What fixed pricing actually does is make every single operational weakness immediately visible in your P&L. There is nowhere to hide. Hourly billing hides engineering inefficiency; fixed pricing brutally exposes it.

Those three failures were expensive, but they served as the clearest diagnostic we've ever had on where our process was broken. After month six of running fixed-price operations, our delivery margins stabilized and are now consistently healthier than they ever were under traditional Time & Materials (T&M). The forcing function works — it just takes a few real cycles to calibrate.

The Real Numbers, Honestly

Here is what 38-day delivery actually looks like across our project history:

  • Median Delivery Time: 41 days. We hit the exact 38-day mark about 60% of the time. The remaining projects run 3–5 days over entirely due to client feedback latency, not active engineering build time.
  • Scope Changes Post-Day 4: About 70% of clients ask for at least one change after the scope freeze. We defer 100% of them to the post-launch backlog. Roughly 40% of those clients choose to commission a follow-on Pod to build those additions right after launch.
  • Rework Rate: We define rework as code that ships, then must be rewritten within 30 days due to an architectural or quality issue. Our current rework rate sits at 8%. The industry average in our experience crawls closer to 25–30%. Our agentic QA loop is the core driver of that gap.
  • Client NPS: We started tracking this rigorously 9 months ago. It currently sits at 71. The clients who score us lowest are almost exclusively the ones where we had structural friction around the Day 4 scope freeze—which tells us we are still optimizing how we set that expectation early on.

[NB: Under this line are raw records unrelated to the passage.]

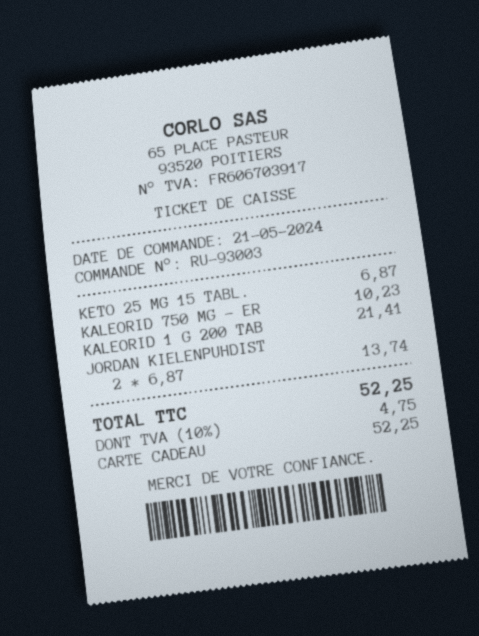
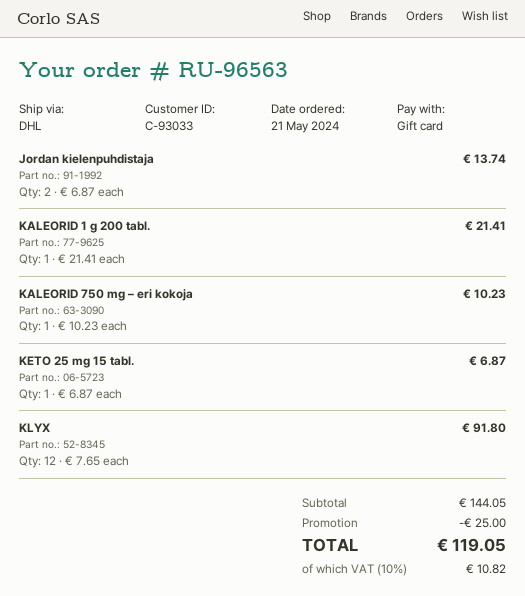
order number: RU-93003 -> RU-96563
KLYX: none -> 12 x 7.65 = 91.80
discount: none -> 25.00
tax: 10% = 4.75 -> 10% = 10.82
total: 52.25 -> 119.05

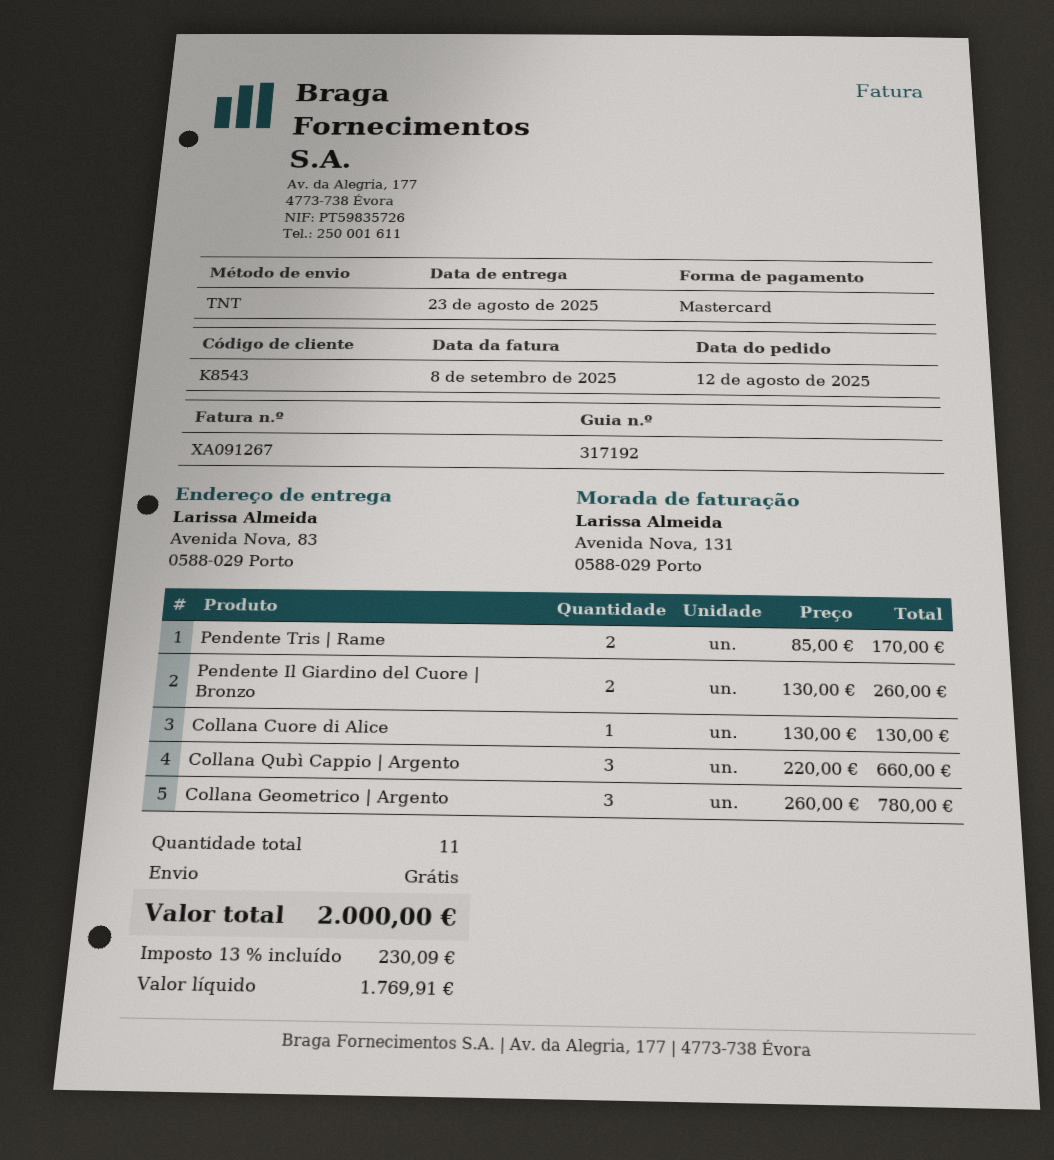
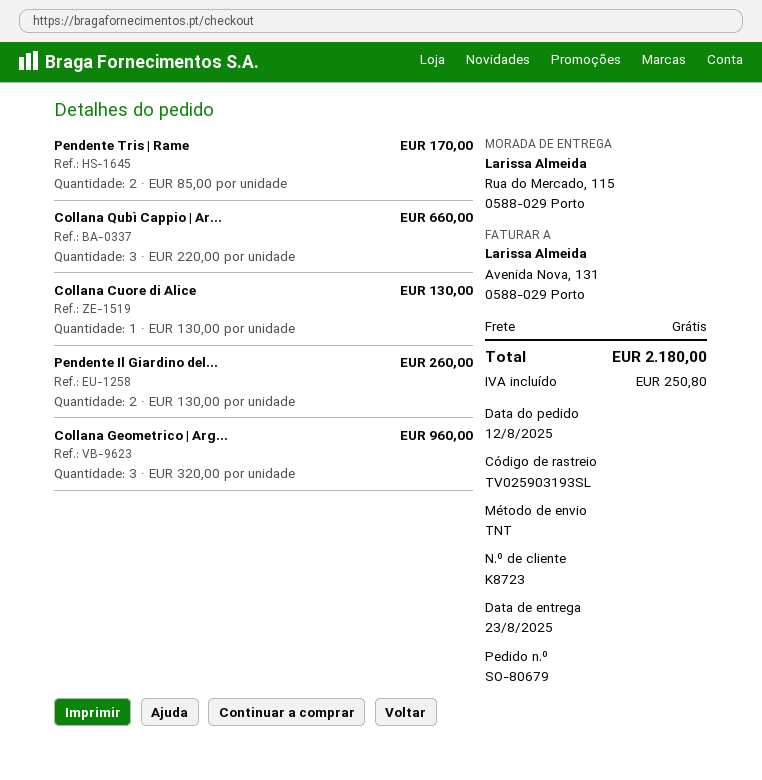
customer number: K8543 -> K8723
ship to: Avenida Nova, 83, 0588-029 Porto -> Rua do Mercado, 115, 0588-029 Porto
Collana Geometrico | Argento: 3 x 260.00 = 780.00 -> 3 x 320.00 = 960.00
tax: 230.09 -> 250.80
total: 2000.00 -> 2180.00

What We’d Do Differently From Day 1

  1. Hire the Delivery Lead role before you think you need it. We tried to split this function across our tech lead and an account manager for the first few months. It failed completely. The delivery lead requires a highly distinct skill set — part operator, part diplomat, part technical product thinker.
  2. Execute the scope freeze conversation before the contract is signed, not after. The clients who struggle to adapt to a hard freeze are the ones who heard about it for the first time on Day 4 of development. Now, we walk through the exact mechanics of the freeze during sales calls. We lose some prospects over it, but the ones who sign are the right clients.
  3. Build your evaluation harnesses before your first project starts. We spent our first six months building test infrastructure retroactively, project by project. Now, our core test harness is completely templated; the QA engineer simply customizes it for the specific repository rather than building it from zero.
  4. Charge for the pre-scoping phase. We used to do scoping for free as part of the sales cycle. Prospects didn't take it seriously. When we started charging a small, dedicated fixed fee for the scoping sprint (Days 1–4), the quality of client input skyrocketed and downstream scope surprises dropped to near zero.

What We’re Still Figuring Out

We still don't have a perfect solution for engagements where the client’s internal corporate stakeholder review process moves slower than our active build cycles. We have had projects where our engineers shipped everything on Day 36, but the client didn't clear internal compliance to deploy until Day 52. That isn't an engineering failure on our end, but it blurs our 38-day delivery timeline in case studies.

We are also continuously calibrating our framework for heavily AI-adjacent features — such as complex RAG pipelines or systems heavily dependent on shifting LLM inference quality — where initial scope definition is naturally fluid. That is the exact engineering frontier we are actively solving for right now.

Let's Discuss

If you are running an engineering team, an agency, or are currently mapping out a complex product build, I'd love to hear your thoughts. How are you tackling context ramp-ups and QA bottlenecks in your sprints? Let's talk in the comments.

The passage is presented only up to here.